First, the problem arises

Normal pointers can be altered to cause address offsets:

 #include <iostream>  using  namespace  STD ; Span class= "Hljs-keyword" >int Main (int  argc, Char  *argv[]) {int  a = 6 ; int  *p = &a; //p store an address. PP Store P address, the above code allows p to store the address offset  cout  <<&a<<endl; int  *pp = (int  *) &p; cout  <<p<<endl; (*pp) + = 4 ; cout  <<p<<endl; return  0 ; }

Execution Result:

But the array's first address is not:

 #include < Iostream>  using  namespace  STD ; int  Main (int  argc, char  *argv[]) {int  b[ 5 ] ={111 , 666 , 3     , 4 , 5 };    int  *pos = (int  *) &b;    cout  <<*pos<<endl;    (*pos) + +;    cout  <<*pos<<endl; return  0 ; }

Execution Result:

So...

This indicates that there is a problem with the address at the beginning of the array ...

Print it out, sure enough:

cout<<b<<endl;cout<<&b<<endl;

The first address of the array is a pointer to the address, but this pointer takes the same address as the one stored in it ...

Second, the array first address and the address of the group name

People who have just started to learn should know.
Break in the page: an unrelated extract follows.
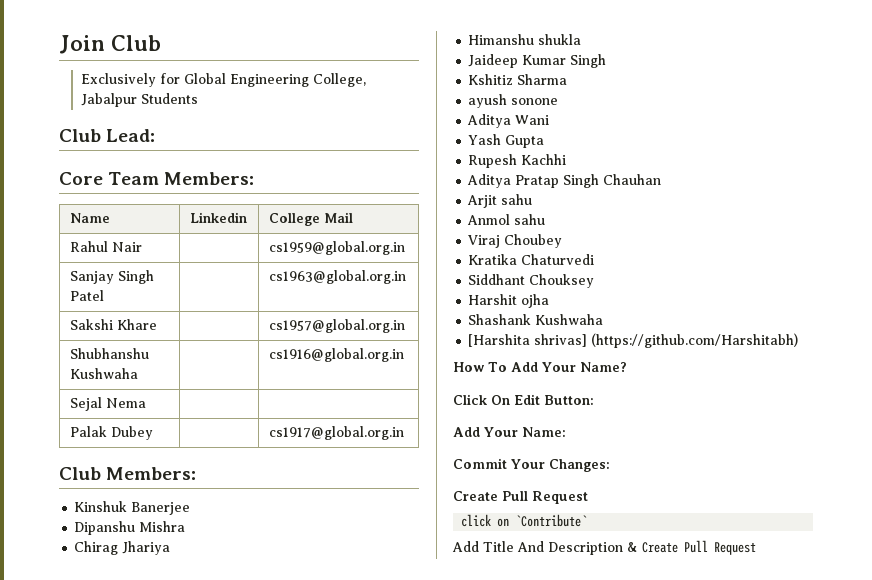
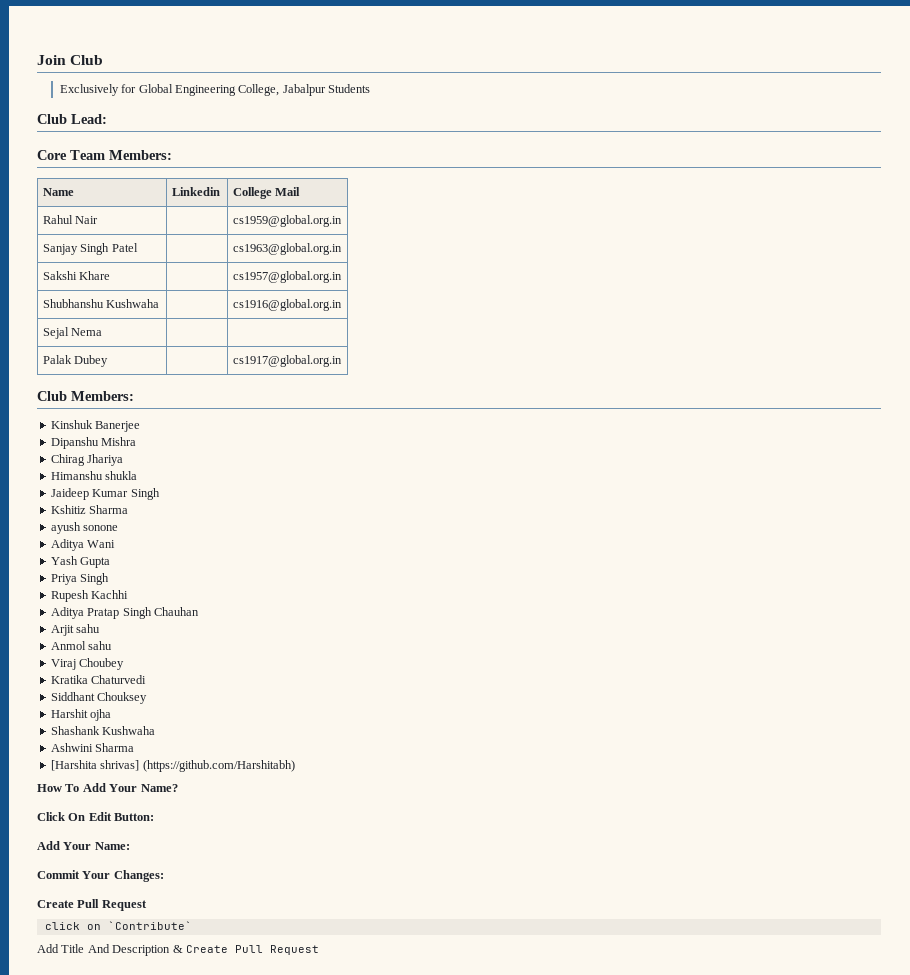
(545, 141) none -> [50,573,110,585] // Priya Singh
(604, 319) none -> [50,743,135,752] // Ashwini Sharma

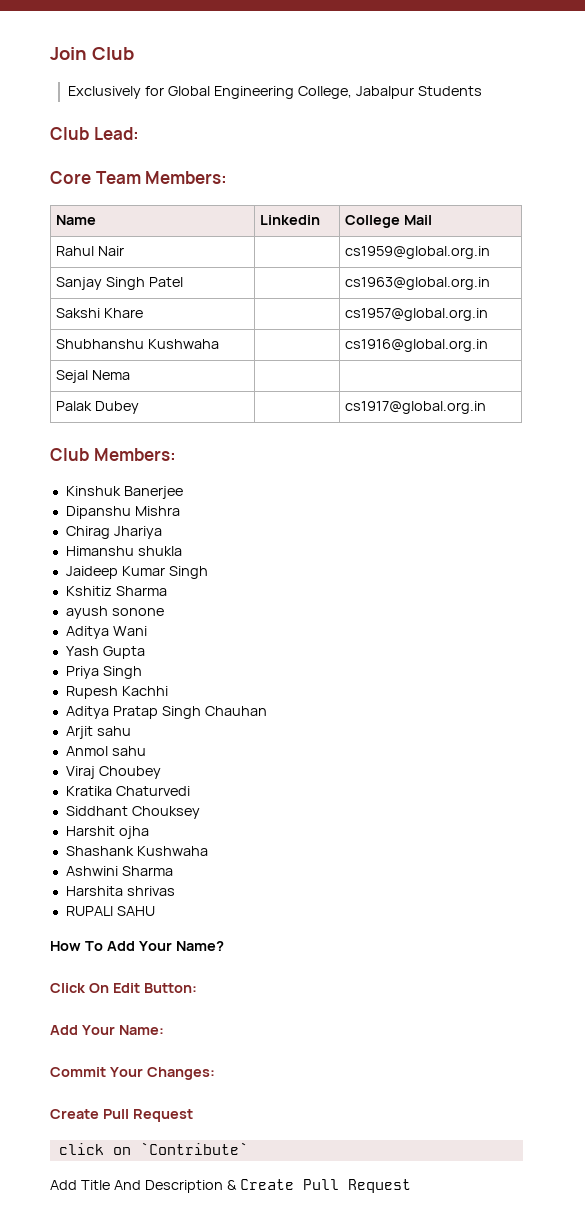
[50,760,295,772] [Harshita shrivas] (https://github.com/Harshitabh) -> [65,886,175,896] [65,906,155,916] Harshita shrivas // RUPALI SAHU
The array name is equivalent to a pointer. Points to the first address of the array, and the function name is equivalent to the function pointer, pointing to the function's entry address.

#include<stdio.h>   int main()   {       int a[10];    printf("a:\t%p\n", a);    printf("&a:\t%p\n", &a);    printf("a+1:\t%p\n", a+1);    printf("&a+1:\t%p\n", &a+1);    return0;}

Output:

A:0032fcbc
&a:0032fcbc
A+1:0032fcc0
&a+1:0032fce4

A and &a point to the same piece of address. But they have a different effect after +1. A+1 is the memory size of an element (add 4), and &a+1 adds the memory size of the entire array (add 40).

That a and &a point and &a[0] are the same, but different in nature!

int main()   {       int a[10];       printf("%d\n",sizeof(a));       return0;   }  

This code will output the memory size of the entire array. Rather than the size of the first element, so whether we are contacted, sizeof (a) here A and
&a some of the same?! Yes. &a gets the address of the entire array! Both the array name fetch address is equivalent to the logarithmic group fetch address.

Summarize

In fact both A and &a results are the first address of the array. But their type is not the same.
A represents &a[0], which is the address of the first element of the array. A+1 represents the first address +sizeof (element type).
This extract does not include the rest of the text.